Dubai World Cup Breakfast With The Stars
Dubai has never claimed the 'Breakfast With The Stars' concept as its own, but it has taken a tried and tested formula to another level in its presentation. Thursday morning at Meydan sets the scene perfectly for G1 Dubai World Cup day, 48 hours later.
Close on 1,500 race fans hit the track just after 6am to savour a little of the pre-race atmosphere. This year, 2014 G1 Kentucky Derby winner California Chrome was the star most had come to see, but there were plenty of other contenders on show.
There are 11 countries represented at this most international of meetings, and horsemen, press and TV crews from all parts took breakfast as they watched the horses and listened to scores of interviews.
As the harsh rays of early sunrise beat down, a phalanx of royal blue appeared in the distance. Team Godolphin had arrived. Headed by John Ferguson, the chief executive, together with trainers Saeed bin Suroor and Charlie Appleby, plus jockey William Buick, Dubai's global stable came to talk to media, attend press conferences, as well as greet their fans.

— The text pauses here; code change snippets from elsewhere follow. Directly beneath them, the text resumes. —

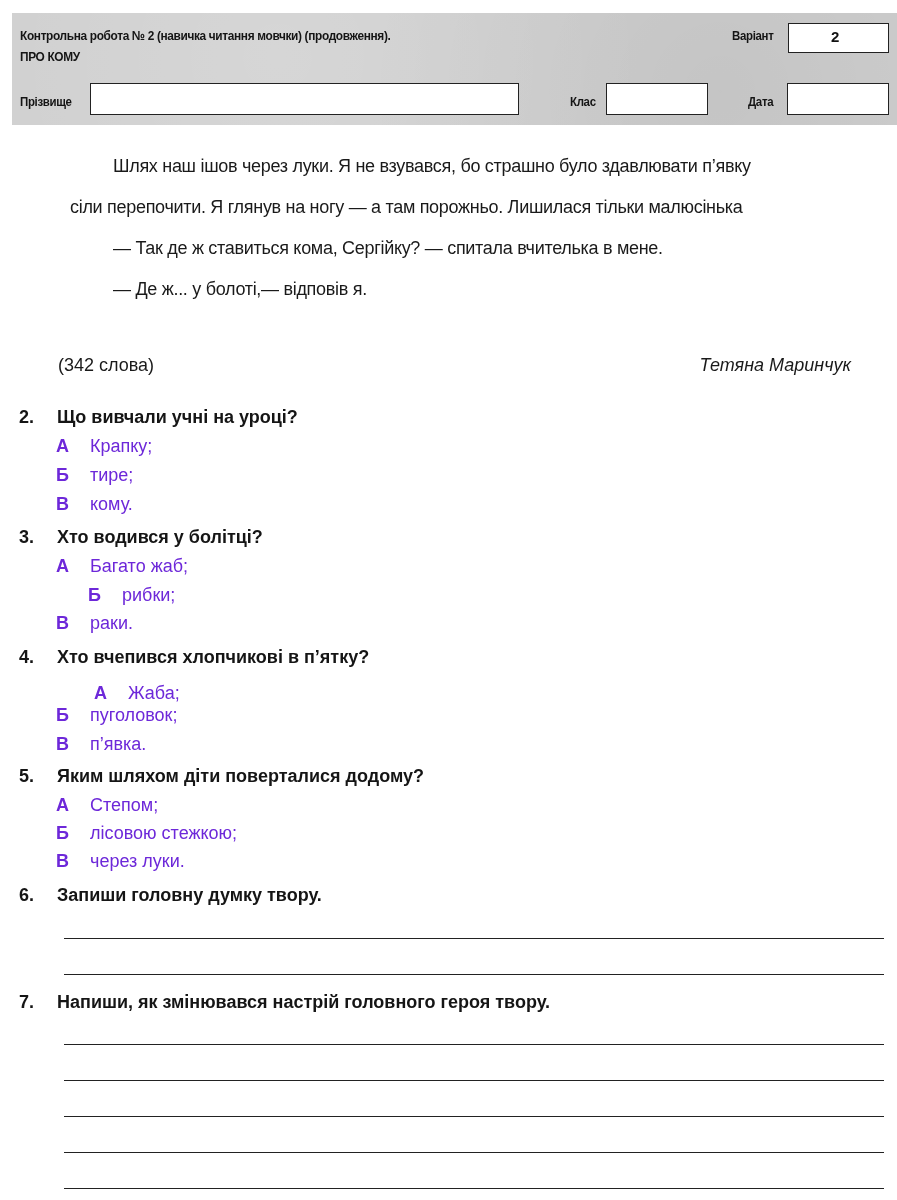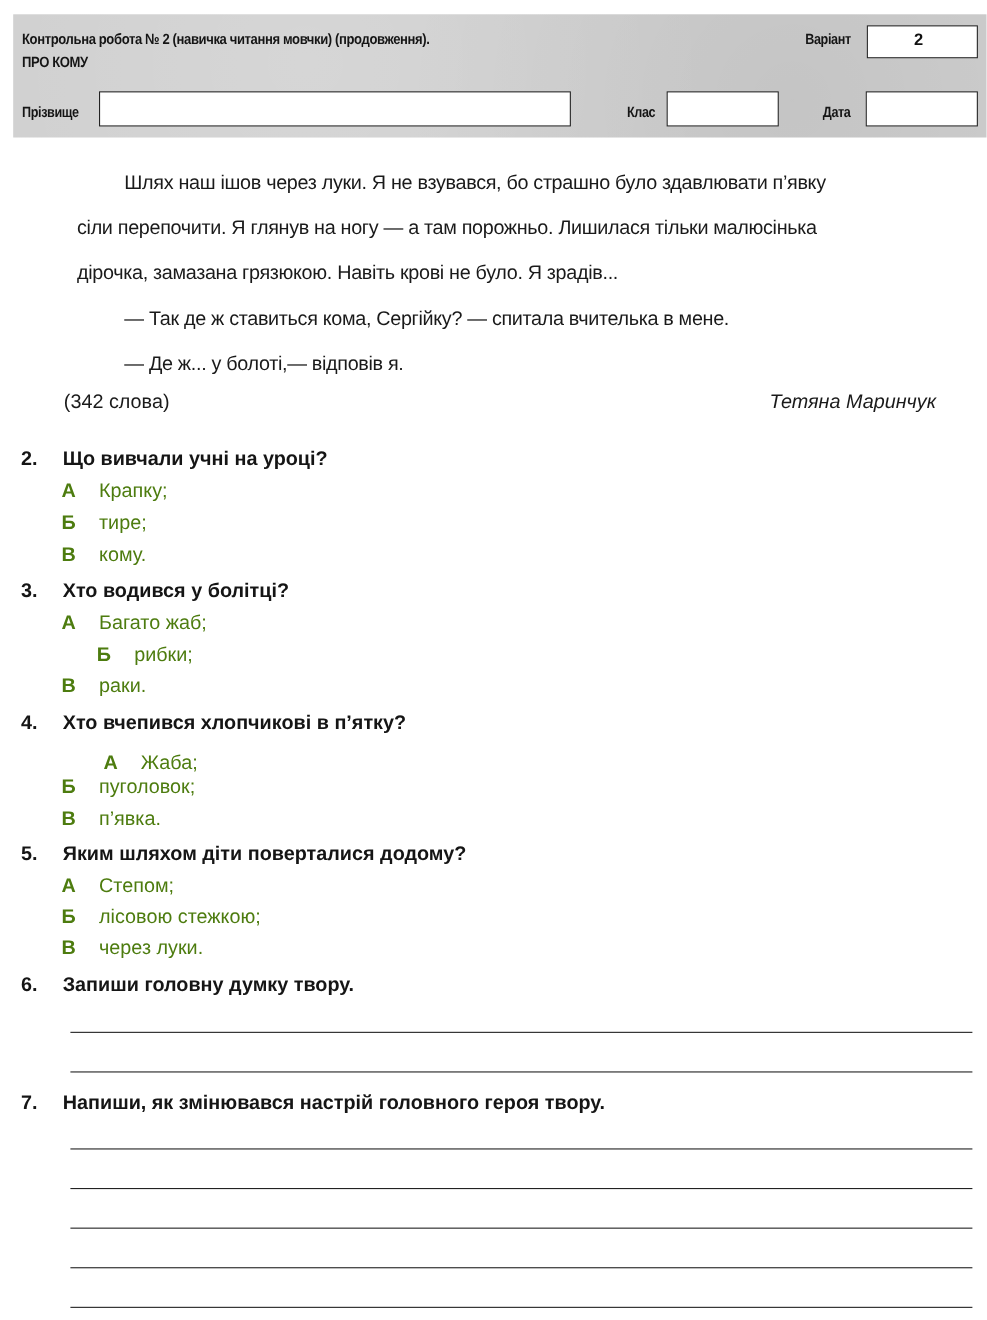--- a/index.html
+++ b/index.html
@@ -163,7 +163,6 @@
 <div class="story">
   <p class="indent">Шлях наш ішов через луки. Я не взувався, бо страшно було здавлювати п’явку</p>
   <p>сіли перепочити. Я глянув на ногу — а там порожньо. Лишилася тільки малюсінька</p>
-  <p>дірочка, замазана грязюкою. Навіть крові не було. Я зрадів...</p>
   <p class="indent">— Так де ж ставиться кома, Сергійку? — спитала вчителька в мене.</p>
   <p class="indent">— Де ж... у болоті,— відповів я.</p>
 </div>

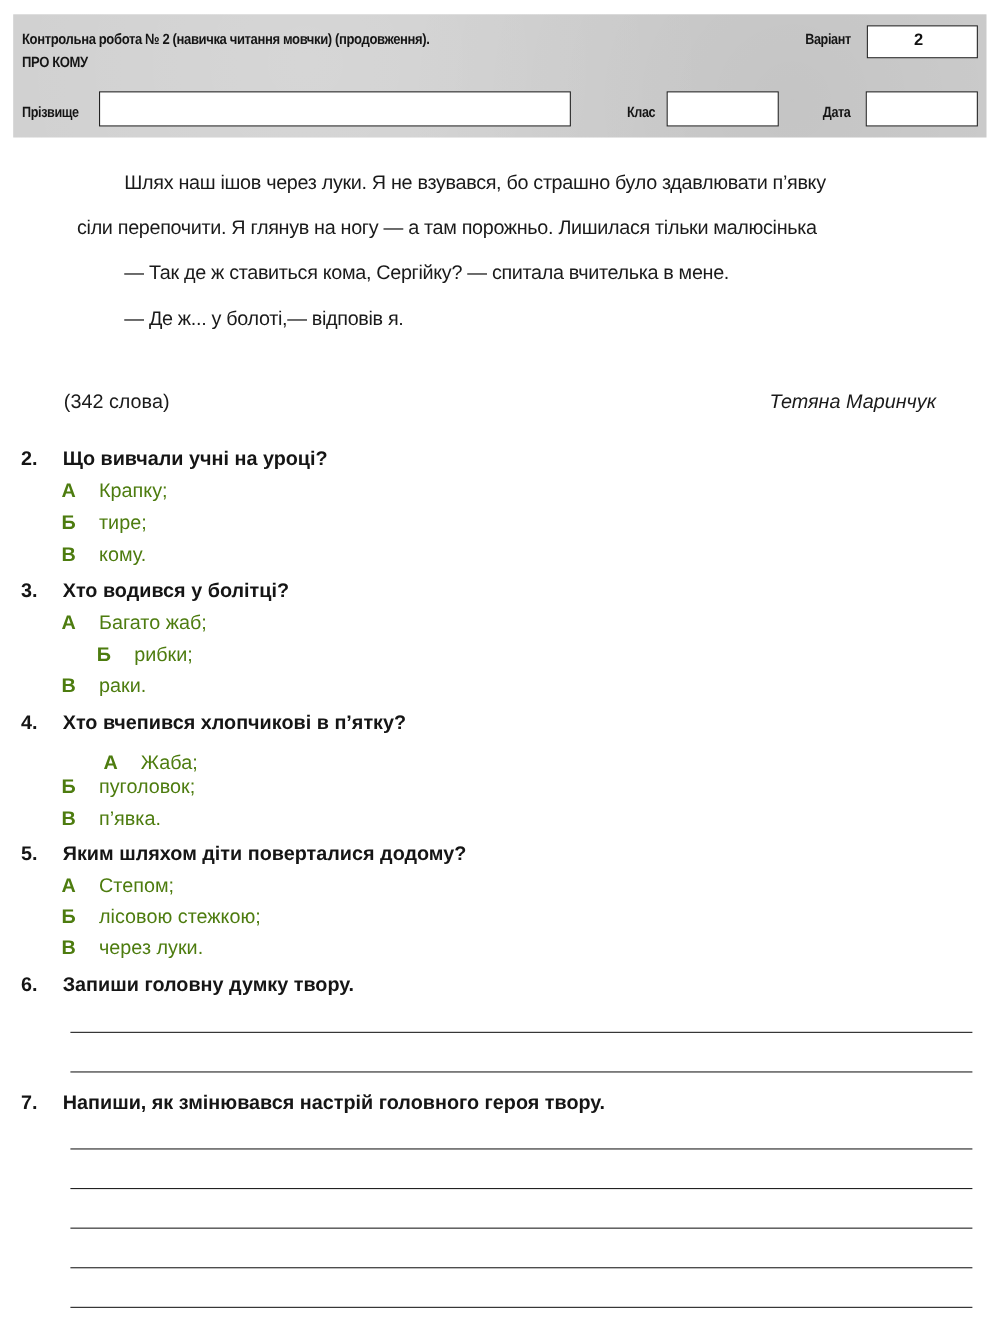--- a/index.html
+++ b/index.html
@@ -122,7 +122,7 @@
       position: absolute;
       left: 56px;
       font-size: 18px;
-      color: #4d7c0f;
+      color: #6d28d9;
       white-space: nowrap;
     }
     .option .letter {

Buick, who won last year's Dubai World Cup aboard Prince Bishop, looked relaxed and ready for "my best book of rides so far on World Cup night." At a mid-morning press conference, he declared: "Tryster (G1 Dubai Turf) is a strong chance because he can handle all conditions."
Uppermost in the jockey's mind, however, must be his ride on Godolphin's Frosted in the world's richest horse race. Starting from gate 9, he will have plenty of room out wide, provided California Chrome takes a smooth, trouble-free route to the inside from gate 11.
"I imagine California Chrome will go forward. We'll see after 100 metres," Buick said. "But I have a plan A and a Plan B to cover the two most likely scenarios," the jockey added.
"The Dubai World Cup is the richest race in the world, and naturally it attracts very good horses. It's a tough race. You wouldn't expect anything else," he pointed out.
There is currently important racing taking place in Australia, with The Championships approaching in Sydney, while serious Flat racing is soon to start in Europe. Yet, key racing figures have come to regard this day in Dubai as unmissable.
Rob Heathcote, the leading Brisbane trainer, has shipped in the eight-year-old Australian gelding Buffering to contest the G1 Al Quoz Sprint. The affable Heathcote has done a great job with his veteran sprinter, who boasts a fine record: 13 wins from 44 starts.
The trainer and his owners were out in force at Breakfast With The Stars, sporting Black and Blue baseball caps, the colours Buffering carries on raceday. "It's fantastic to be here, and we expect him to run a big race," Heathcote said.